Yanlış seçilen alanlar

Bazı şehir hastanelerinin inşası için yanlış yerler seçildi.

  • Kayseri Şehir Hastanesi’nin arazisi bataklık çıktı. Bu arazide şahısların mirasçı (pay sahibi), arazinin tümüyle kamuya ait olmadığı belirlendi.
  • Isparta Şehir Hastanesi için seçilen alanın eski bir fabrika arazisi ve şehrin hava kirliliğinin en yüksek alanı olduğu belirlendi.
  • Konya için Türkiye’nin ilk tohum geliştirme arazisi üzerine yapılmak istenen hastane alanı tepkiler üzerine değiştirildi. Ancak, yeni alanın bir yanı mezbaha, diğer yanı otoyol.
  • Elazığ Şehir Hastanesi için belirlenen alanın yarısının şehitlik, diğer yarısının kültürel sit alanıydı.
  • Bilkent Şehir Hastanesi, Ağıl dere yatağı alanında, taşın riski olan bir bölgede yapıldı. Bu alan Orman Bakanlığı tarafından hastane dışında hiçbir bina yapılmaması kaydıyla verildi.
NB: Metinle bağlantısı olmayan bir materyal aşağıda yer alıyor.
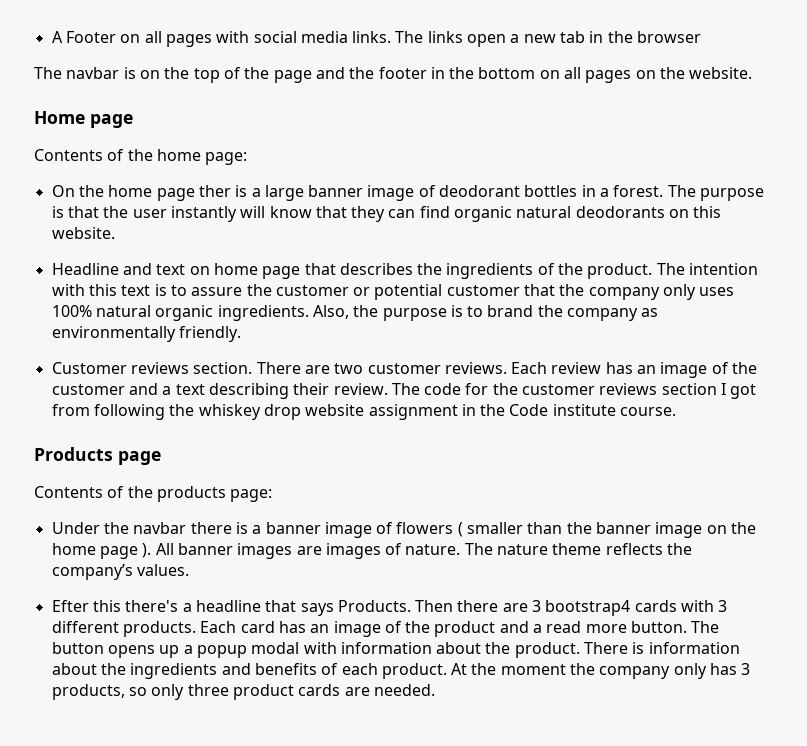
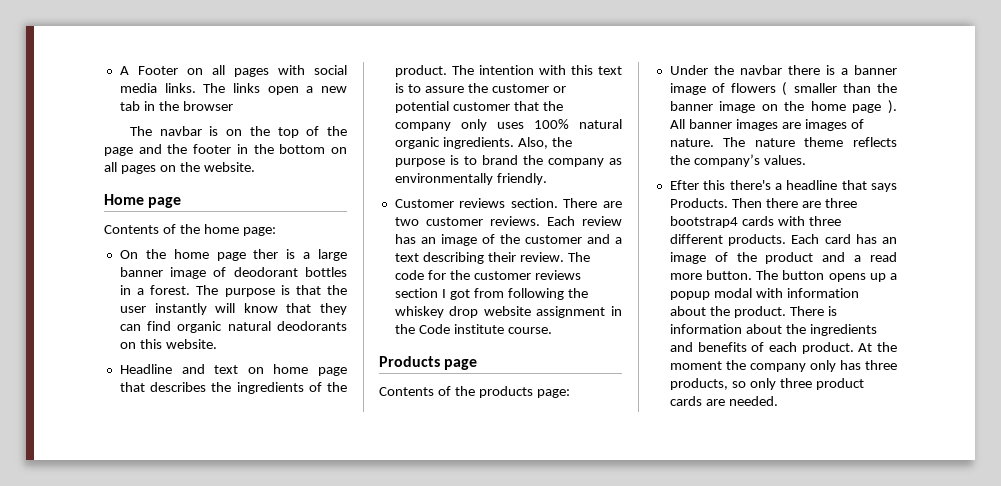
[532,600,542,612] 3 -> [824,198,857,208] three
[718,600,728,612] 3 -> [808,216,841,226] three
[741,663,751,675] 3 -> [865,360,897,370] three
Hastaneye gidecek yol ODTÜ arazisinden geçirildi.
  • Bursa Şehir Hastanesi için seçilen tarım arazisi alanı, Bursa Tabip Odası’nın açtığı davada iptal edildi. Sonradan belirlenen alan otoyollar arasında kalan ve ulaşımın olmadığı bir bölgeydi.
  • Trabzon Şehir Hastanesi’ni yapabilmek için Kıyı Kanunu değiştirildi. Dolgu alanın üzerine ve stadyumun yanına şehir hastanesi yapılabilmesinin önü açıldı.

Peki nasıl bir sistem olmalı?

Tükel kamuya ait mekanlarda ve kamunun kaynakları kullanılarak toplumun sağlık ihtiyacının karşılanması gerektiğin, kamu-özel ortaklığıyla yapılan şehir hastanelerinin kamulaştırılması gerektiğini düşünüyor: “Ayrıca şehirden uzak büyük hastaneler yerine, şehir içinde orta ölçekte yatak kapasitesine sahip hastaneler korunmalı. İhtiyaca göre bu kapasiteye sahip hastaneler yaygınlaştırılmalı. Sağlık hizmetine kolay erişilebilen ve tedavi hizmetlerinin etkin ve bütünlüklü olarak sunulabildiği bir hastane sistemi kurulmalı. Sağlık çalışanları için emeklerinin karşılığını aldıkları, güvenceli çalışma koşulları sağlanmalı.”